Polres Banjarbaru Gagalkan Penyelundupan 10,3 Kg Sabu Senilai Rp6,5 Miliar

BANJARBARU – Sebuah langkah berani dan sigap ditunjukkan oleh Satuan Reserse Narkoba Polres Banjarbaru, Kalimantan Selatan. Lewat operasi yang berlangsung intens sejak akhir Mei, polisi berhasil menggagalkan upaya penyelundupan narkotika jenis sabu seberat 10,3 kilogram yang dikirim dari Pontianak menuju Sulawesi Selatan. 

Nilai barang haram ini ditaksir mencapai Rp6,5 miliar.

Tak tanggung-tanggung, jumlah sabu yang disita cukup untuk merusak lebih dari 124.000 jiwa jika berhasil beredar. 

“Ini bukan sekadar pengungkapan. Ini penyelamatan besar-besaran,” tegas Kapolres Banjarbaru, AKBP Pius X Febry Aceng Loda, dalam konferensi pers, Selasa (3/6/2025).

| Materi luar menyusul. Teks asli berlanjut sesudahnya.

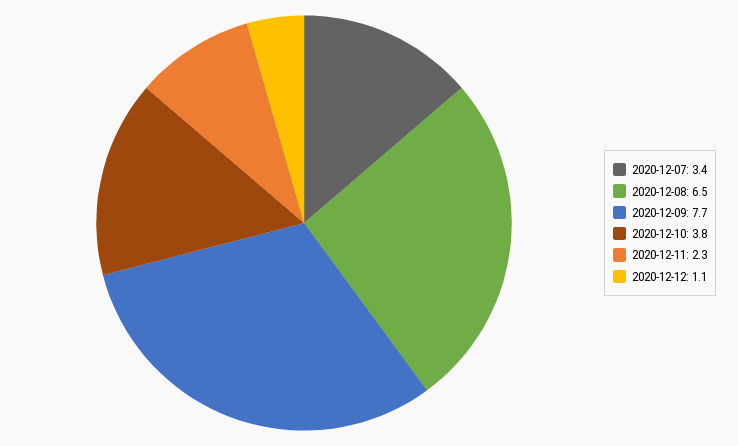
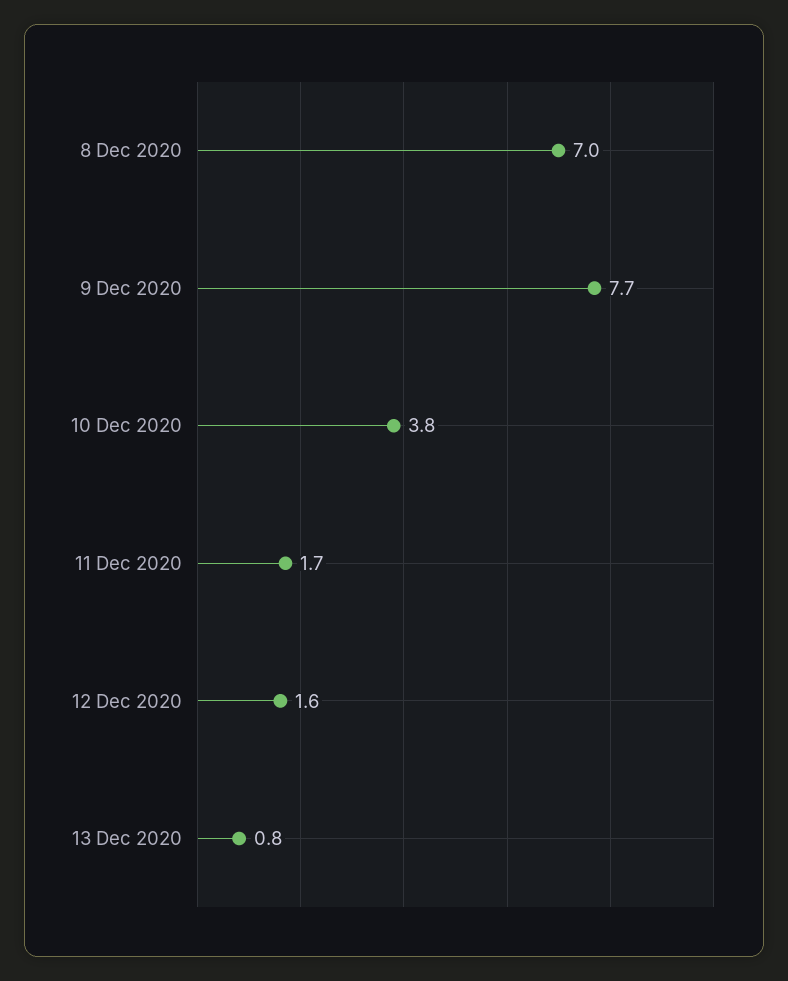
2020-12-07: 3.4 -> none
2020-12-08: 6.5 -> 7
2020-12-11: 2.3 -> 1.7
2020-12-12: 1.1 -> 1.6
13 Dec 2020: none -> 0.8

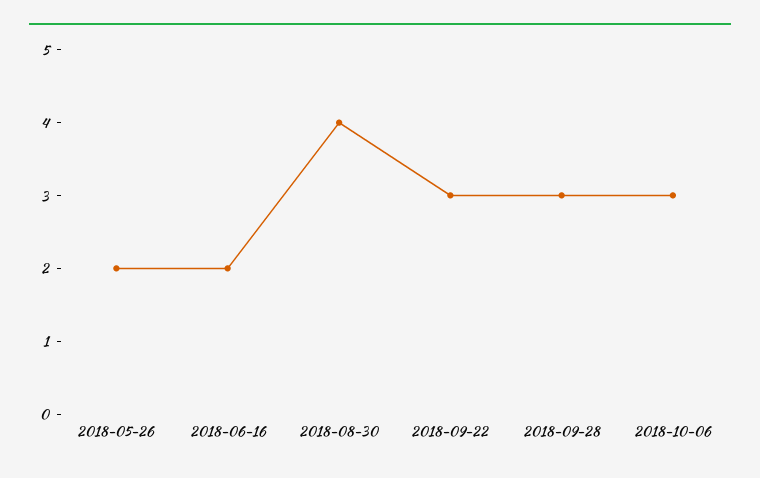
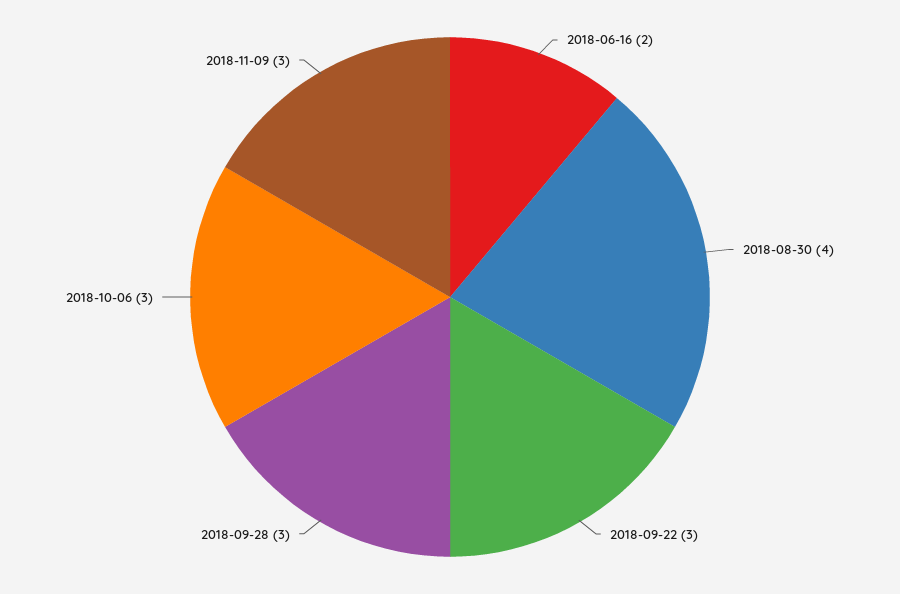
2018-05-26: 2 -> none
2018-11-09: none -> 3

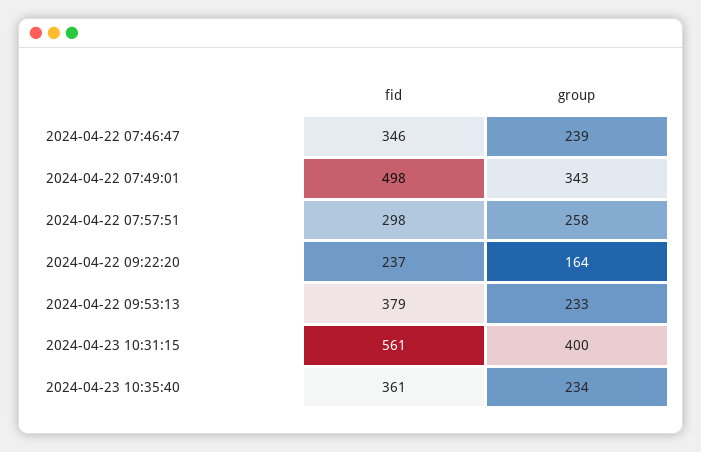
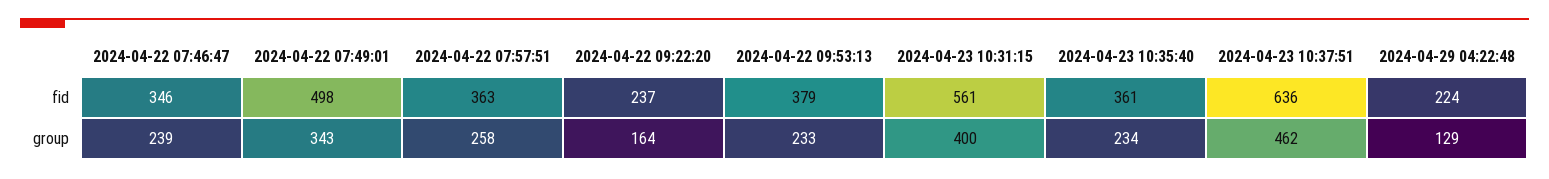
fid, 2024-04-22 07:57:51: 298 -> 363
fid, 2024-04-23 10:37:51: none -> 636
fid, 2024-04-29 04:22:48: none -> 224
group, 2024-04-23 10:37:51: none -> 462
group, 2024-04-29 04:22:48: none -> 129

Operasi Dimulai dari Landasan Ulin, Diakhiri di Persawahan Pelaihari

Tiga perempuan muda menjadi pelaku utama dalam kasus ini. Mereka adalah LN (18 tahun), KS (23 tahun), dan AF (29 tahun), warga Desa Bramban dan Ketapang, Pelaihari. 

Penangkapan pertama dilakukan terhadap LN dan KS di kawasan Landasan Ulin, Banjarbaru. Dari pengakuan LN, polisi melakukan pengembangan dan berhasil menciduk dua tersangka lainnya di Banjarmasin.

Namun titik puncak dari operasi ini terjadi di Pelaihari, Kabupaten Tanah Laut. Berdasarkan informasi lanjutan, polisi menyisir sebuah area persawahan yang sepi dan jauh dari pemukiman. 

Di situlah, 10,3 kilogram sabu ditemukan—terbungkus rapi, siap didistribusikan ke Sulawesi Selatan.

“Ini bukan barang kecil. Ini sabu dalam jumlah besar, dan ini jelas jaringan serius. Mereka mencoba memanfaatkan jalur darat dan laut yang selama ini dianggap minim pengawasan,” ungkap Kapolres.

Tersangka Terancam 20 Tahun Penjara

Kasus ini kini ditangani serius oleh kepolisian. Ketiga tersangka dijerat dengan Pasal 114 ayat (2) juncto Pasal 112 ayat (2) UU Nomor 35 Tahun 2009 tentang Narkotika. 

Ancaman hukumannya: minimal 20 tahun penjara, dan bisa diperberat jika terbukti bagian dari sindikat besar.

Kasatresnarkoba Polres Banjarbaru, AKP Denny Juniansyah, mengatakan jaringan ini diyakini baru pertama kali mencoba jalur darat dan laut, sebuah modus baru yang kini tengah ditelusuri lebih dalam.

“Kami tidak akan berhenti di sini. Penyelidikan terus berjalan. Ada dugaan mereka bagian dari jaringan lintas provinsi, bahkan mungkin lintas negara,” tegas AKP Denny.

Dengan pengungkapan ini, Polres Banjarbaru tidak hanya menghentikan pengedaran narkoba. 

Mereka menyelamatkan lebih dari seratus ribu jiwa, yang bisa saja menjadi korban dari zat mematikan ini.

“Setiap gram sabu yang gagal beredar adalah nyawa yang diselamatkan. Dan hari ini, kami menyelamatkan lebih dari seratus ribu nyawa,” tutupnya.